*** Opening Exercise data ***

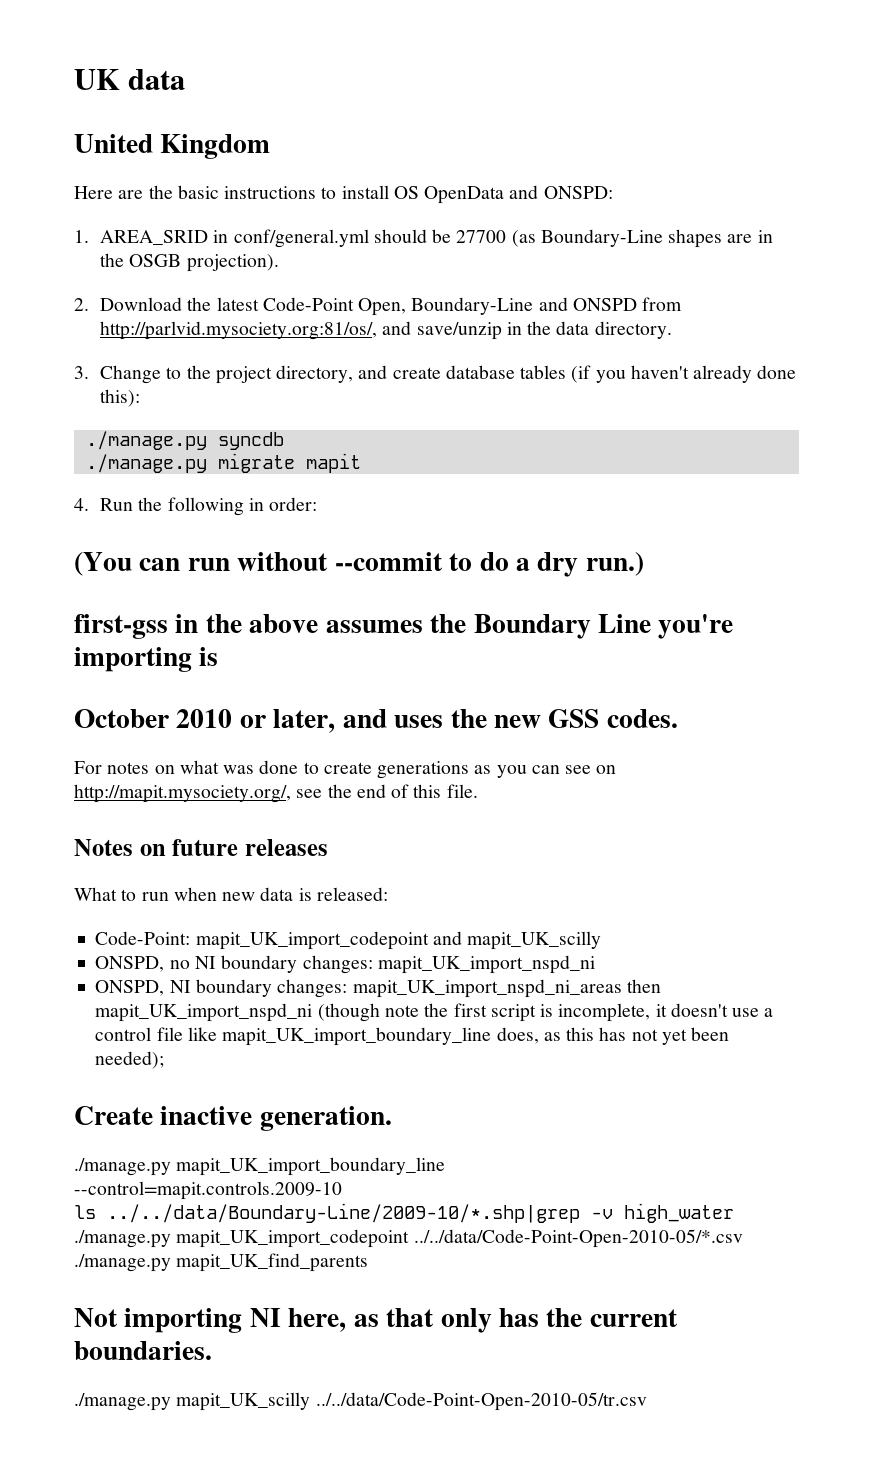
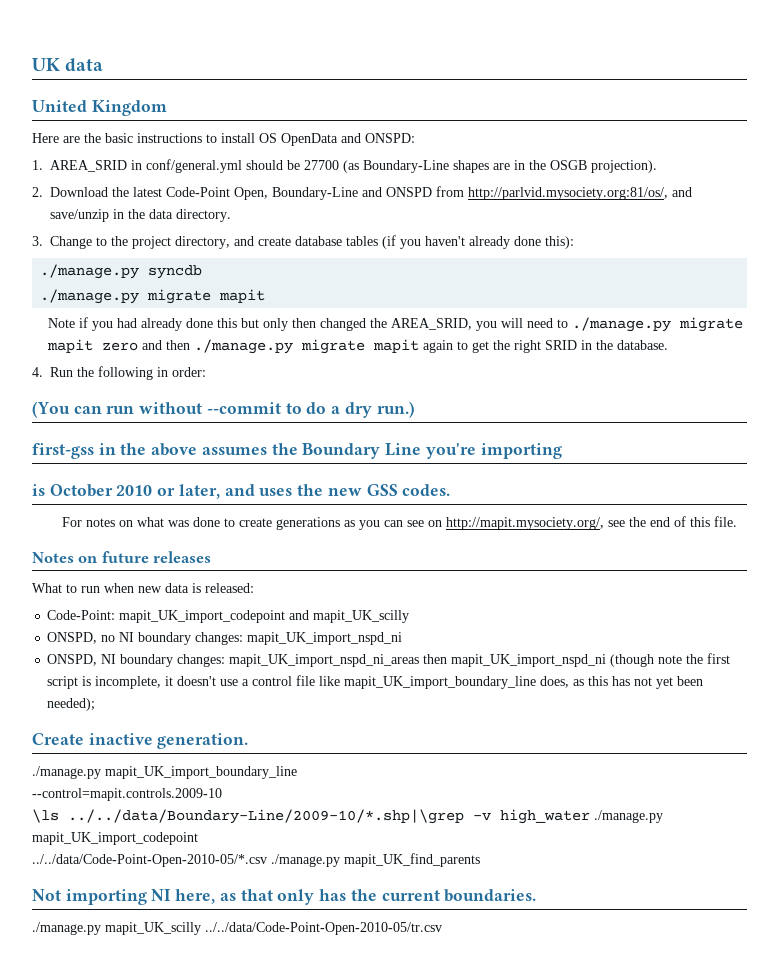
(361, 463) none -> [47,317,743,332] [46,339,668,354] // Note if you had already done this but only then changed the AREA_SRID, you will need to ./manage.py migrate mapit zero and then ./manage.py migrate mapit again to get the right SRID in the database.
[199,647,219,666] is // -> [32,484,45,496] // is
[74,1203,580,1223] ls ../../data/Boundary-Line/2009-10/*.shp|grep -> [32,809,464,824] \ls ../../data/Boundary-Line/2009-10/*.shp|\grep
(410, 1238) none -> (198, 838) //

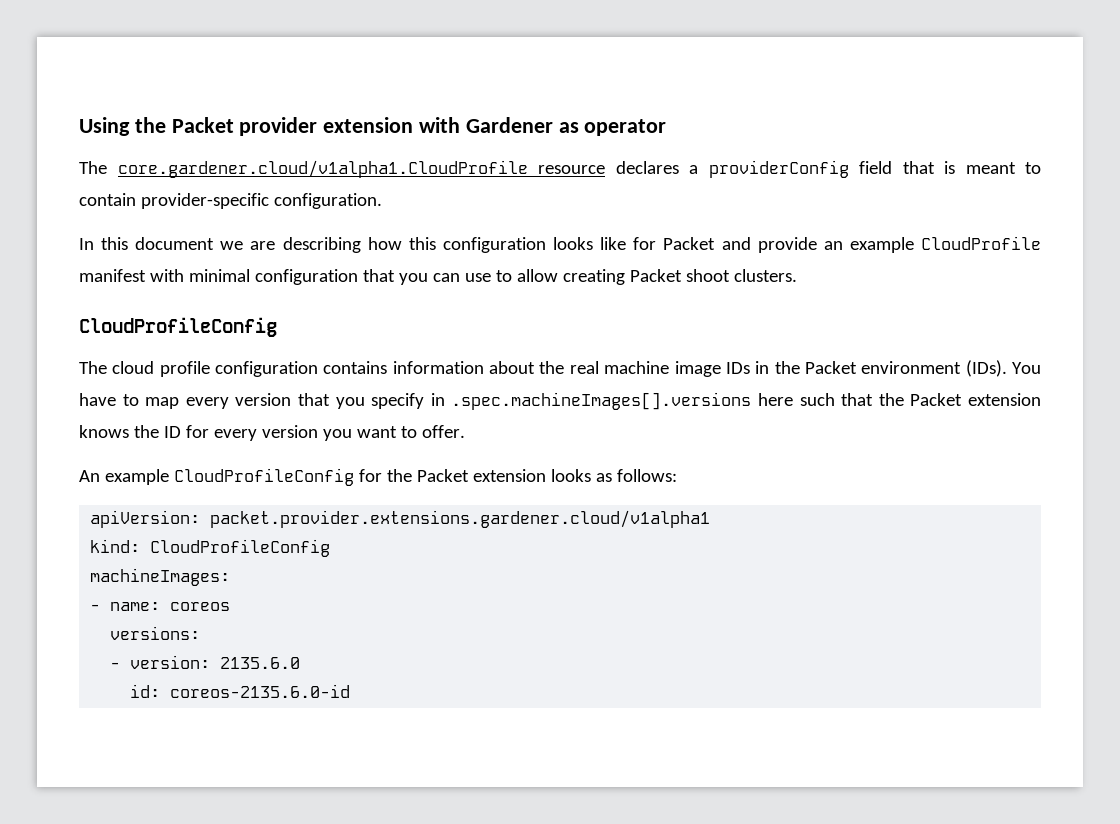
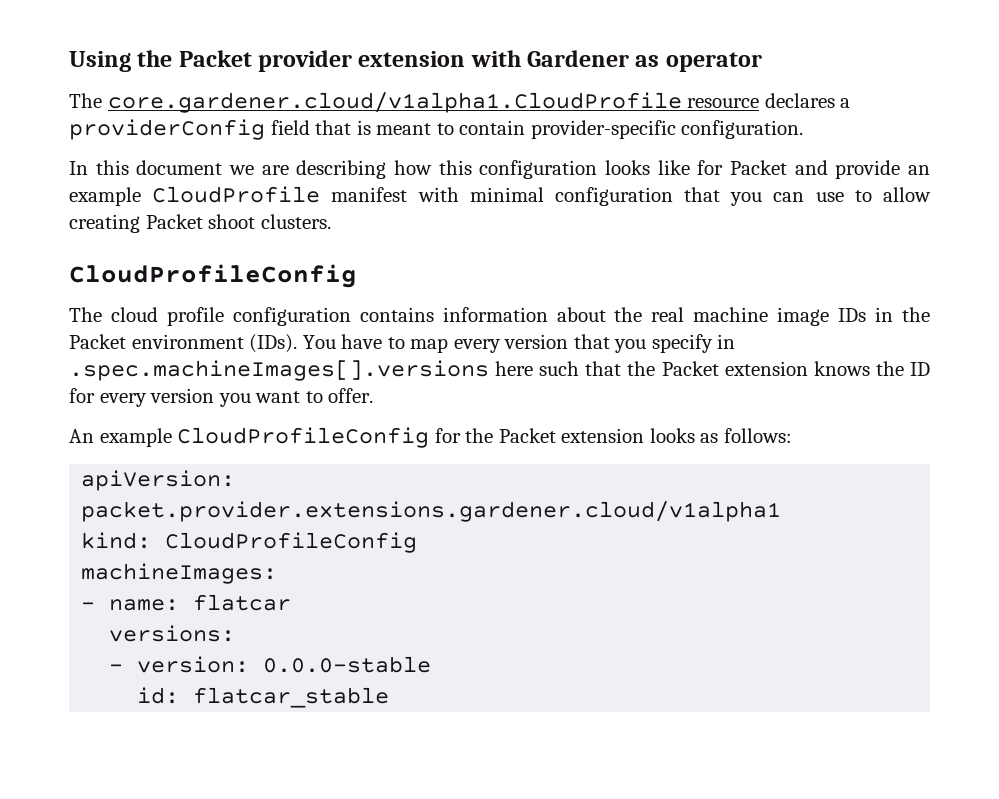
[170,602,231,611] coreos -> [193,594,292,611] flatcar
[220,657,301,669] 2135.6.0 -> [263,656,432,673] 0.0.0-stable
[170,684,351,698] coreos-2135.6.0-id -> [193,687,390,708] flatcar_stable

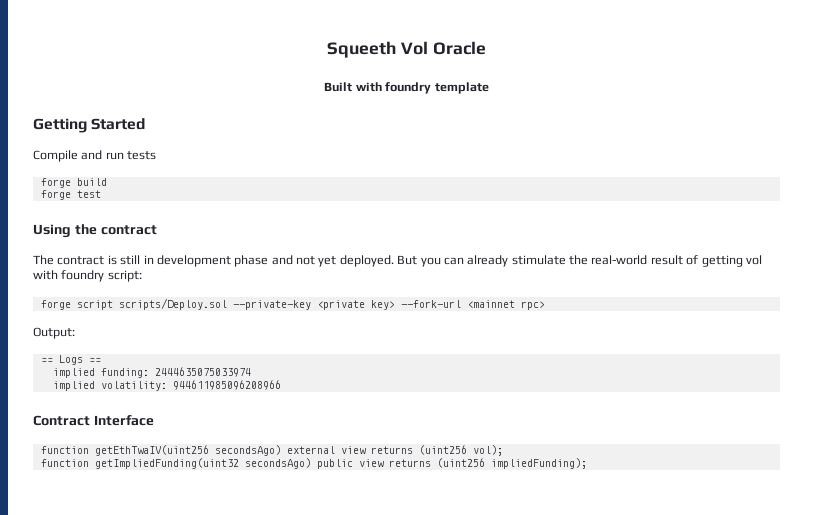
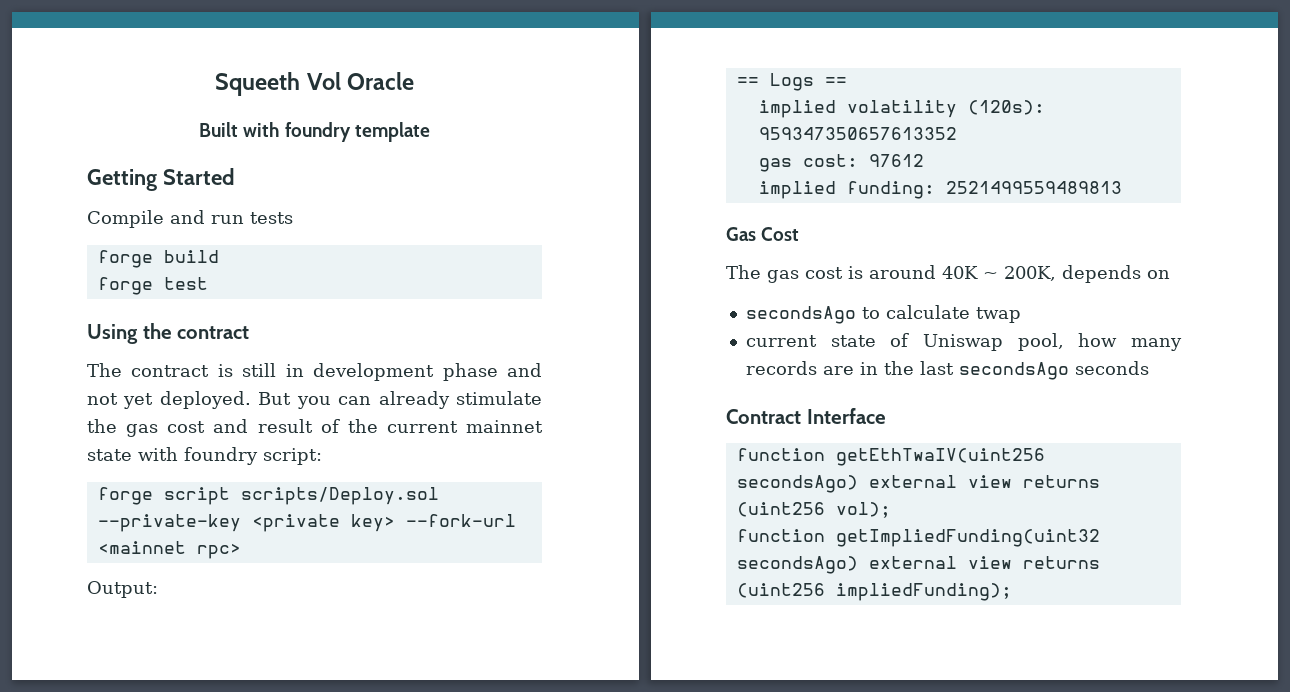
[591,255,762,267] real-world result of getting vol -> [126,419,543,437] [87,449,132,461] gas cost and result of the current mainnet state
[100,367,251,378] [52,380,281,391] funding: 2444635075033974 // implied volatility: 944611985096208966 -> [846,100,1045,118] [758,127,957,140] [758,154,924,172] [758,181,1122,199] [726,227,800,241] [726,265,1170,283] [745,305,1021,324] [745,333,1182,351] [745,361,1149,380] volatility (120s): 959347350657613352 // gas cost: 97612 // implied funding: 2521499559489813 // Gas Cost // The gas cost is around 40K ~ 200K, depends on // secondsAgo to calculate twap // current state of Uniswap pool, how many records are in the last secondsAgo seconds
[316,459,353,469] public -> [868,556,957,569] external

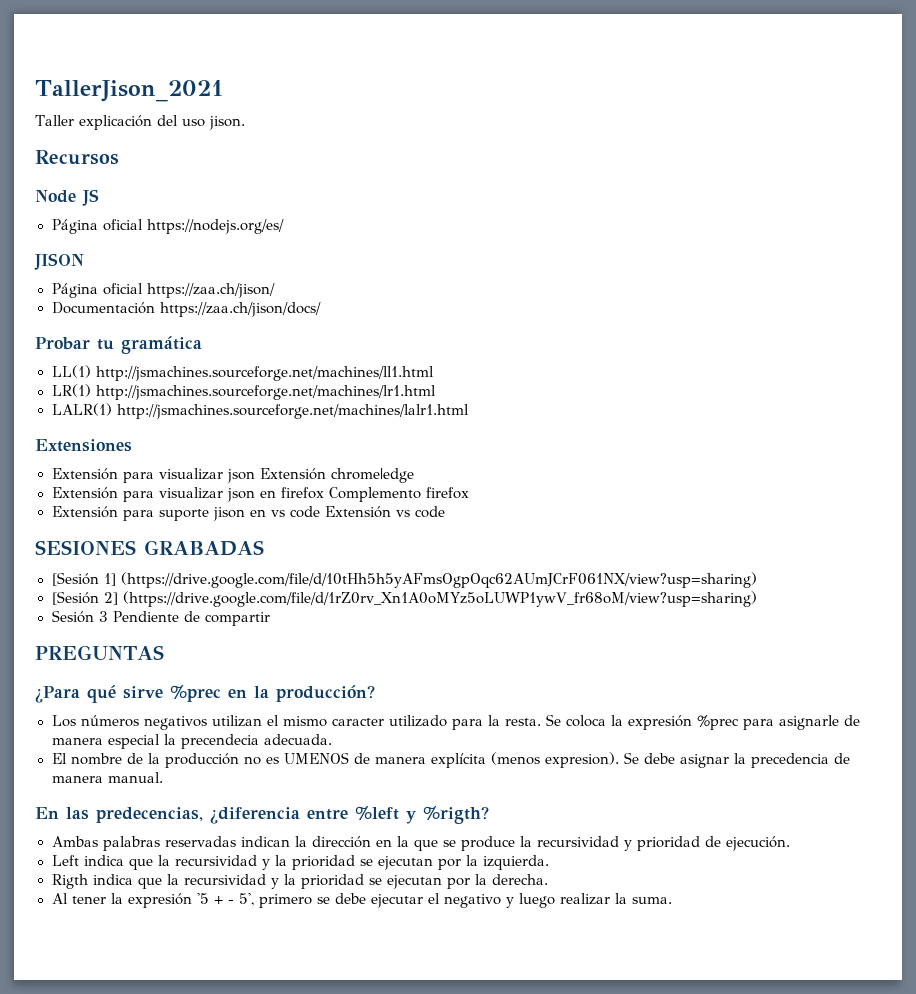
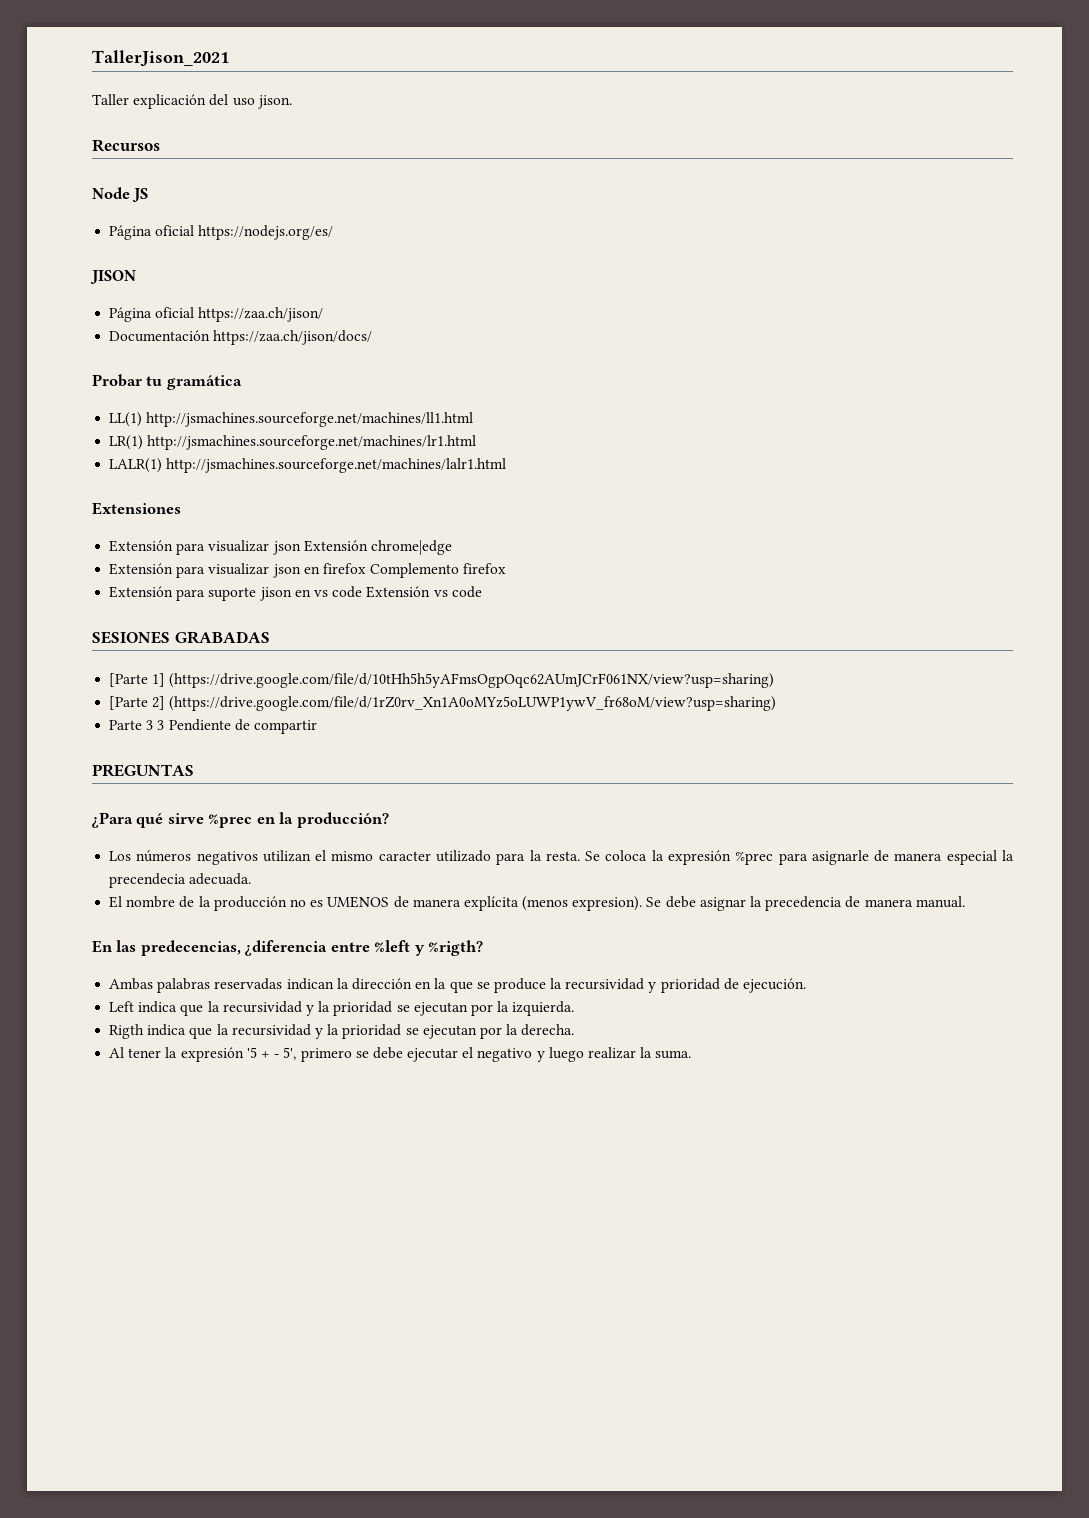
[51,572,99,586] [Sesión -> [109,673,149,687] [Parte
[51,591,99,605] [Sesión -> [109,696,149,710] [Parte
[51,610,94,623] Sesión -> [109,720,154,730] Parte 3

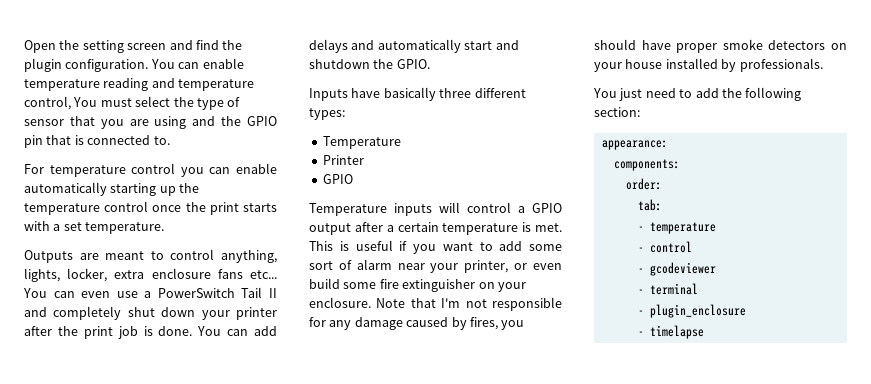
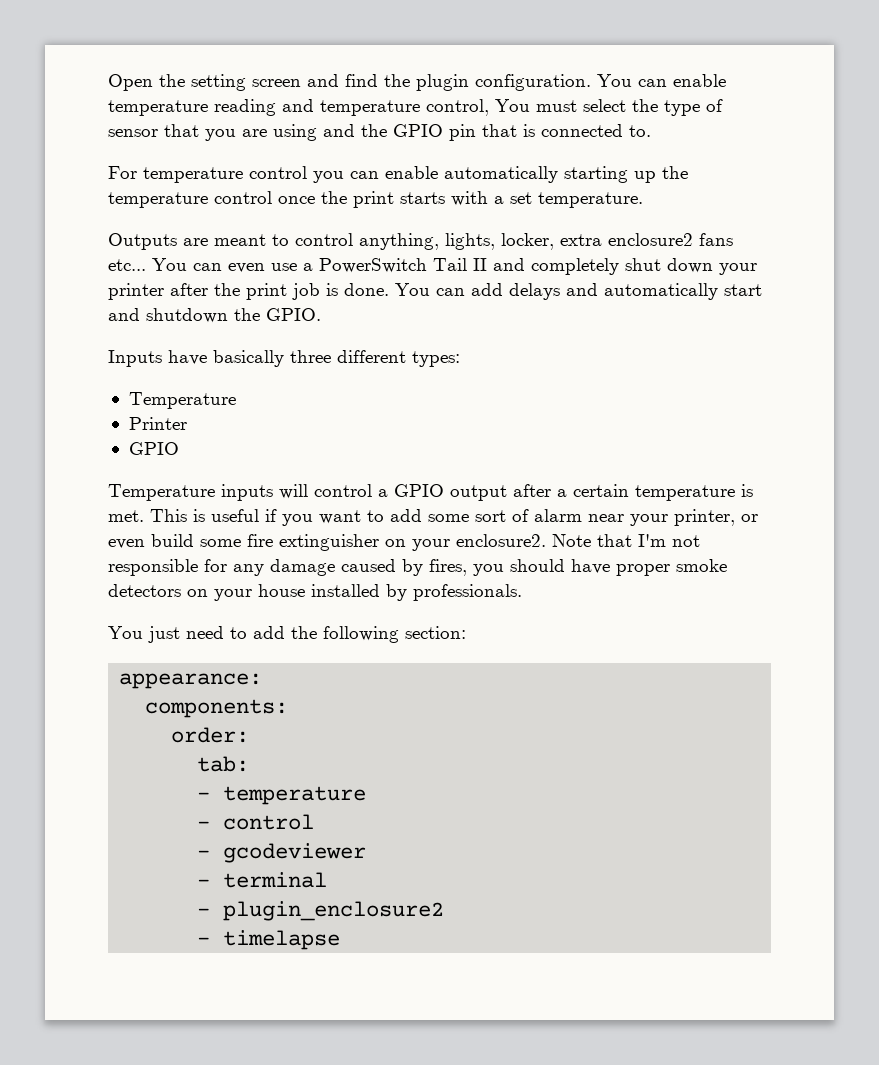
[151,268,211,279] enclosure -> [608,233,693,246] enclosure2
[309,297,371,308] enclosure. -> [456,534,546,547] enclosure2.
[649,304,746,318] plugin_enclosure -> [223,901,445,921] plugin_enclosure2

*** Closing Exercise data ***

● **Prompt**
Give back every line of the listing where the word "Parte" shows up.

● **Worked solution**
[51,572,99,586] [Sesión -> [109,673,149,687] [Parte
[51,591,99,605] [Sesión -> [109,696,149,710] [Parte
[51,610,94,623] Sesión -> [109,720,154,730] Parte 3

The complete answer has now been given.